Plant APs play pivotal roles in regulating diverse physiological processes. In plant–pathogen interactions, several APs exhibit antimicrobial functions: Arabidopsis SAP1 and SAP2 suppress the growth of Pseudomonas syringae [8], lychee LcAP1 counteracts PlPeL8-induced pathogenic infection [9], and soybean GmAP5 confers resistance against Phytophthora sojae [10]. Regarding growth regulation, Arabidopsis ECS1 and ECS2 mediate sperm–egg cell fusion [11], wheat APP-A1 modulates grain morphology and yield [12], poplar AP17 and AP45 influence xylem development [13], while cotton GhAP3 regulates fiber elongation [14]. Under abiotic stress conditions, Arabidopsis APA1 and ASPG1 are associated with drought tolerance, while pineapple AcAP1 is linked to cold tolerance [15,16,17].
The rice genome harbors approximately 100 AP genes distributed across its 12 chromosomes [18], yet their functional characterization remains incomplete. Current research has identified several OsAPs with specialized roles: OsAsp1 and OsAP65 regulate organ development [19], while OsAP25 and OsAP37 mediate programmed cell death [20,21]. In plant immunity, distinct OsAPs exhibit pathogen-specific defense functions—OsAP47 confers resistance to rice black-streaked dwarf virus [22], OsAP77 enhances blast resistance [23], and OsCDR1 protects against bacterial blight [24]. The S5 protein stands out as a particularly valuable genetic resource for hybrid breeding due to its wide-compatibility traits [25]. While these findings highlight the functional versatility of OsAPs in development and biotic stress responses, critical knowledge gaps persist. Most notably, their potential roles in abiotic stress adaptation and corresponding molecular mechanisms remain largely unexplored.
Previous studies suggested OsAP4’s potential role in rice yield regulation [26], whereas our phenotypic evaluation revealed its limited impact on yield traits.
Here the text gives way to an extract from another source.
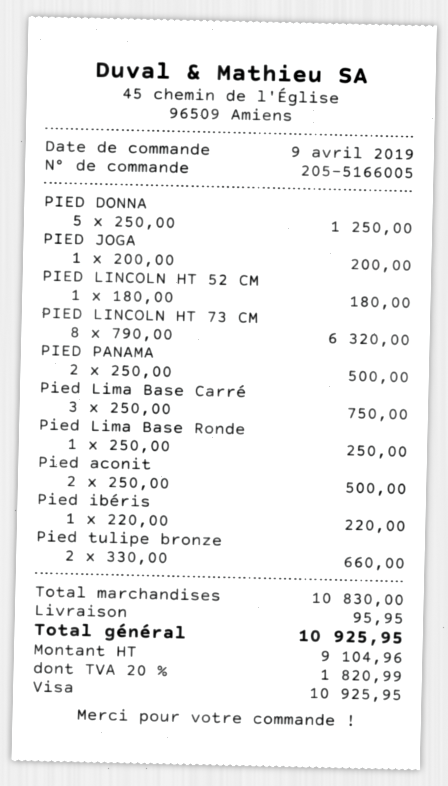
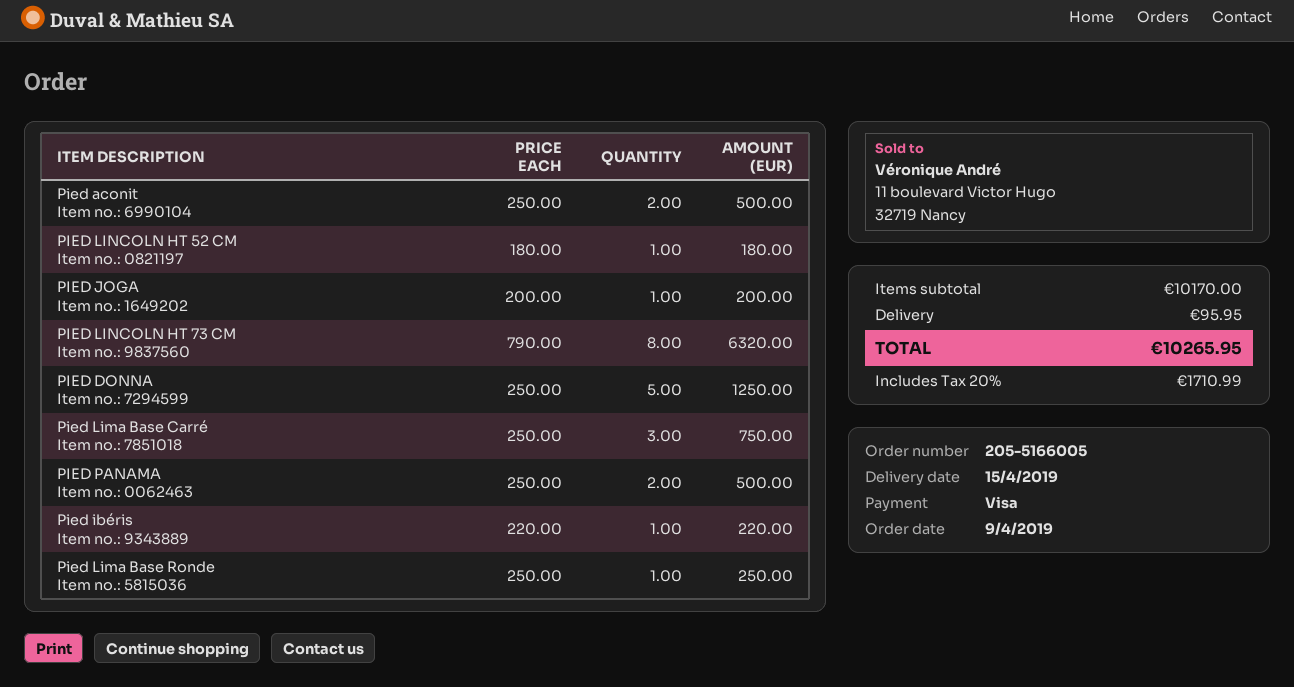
Pied tulipe bronze: 2 x 330.00 = 660.00 -> none
subtotal: 10830.00 -> 10170.00
tax: 20% = 1820.99 -> 20% = 1710.99
total: 10925.95 -> 10265.95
Consequently, leveraging our laboratory’s expertise in abiotic stress responses, we focused on characterizing OsAP4’s functions under stress conditions. Here, we demonstrate that the rice aspartic protease OsAP4 negatively modulates drought stress tolerance. OsAP4 reduces the stability of ROS-scavenging enzymes, leading to impaired ROS homeostasis under stress conditions and ultimately attenuating plant drought tolerance. These findings advance our understanding of drought adaptation mechanisms in crops.

2. Materials and Methods

2.1. Bioinformatic Analysis and Statistical Analysis

Evolutionary relationships were analyzed by constructing phylogenetic trees with TBtools software (version 2.315) [27]. Promoter regulatory elements were predicted using the PlantCARE database (version 1.0) [28]. All statistical comparisons were generated using GraphPad Prism (version 8.0).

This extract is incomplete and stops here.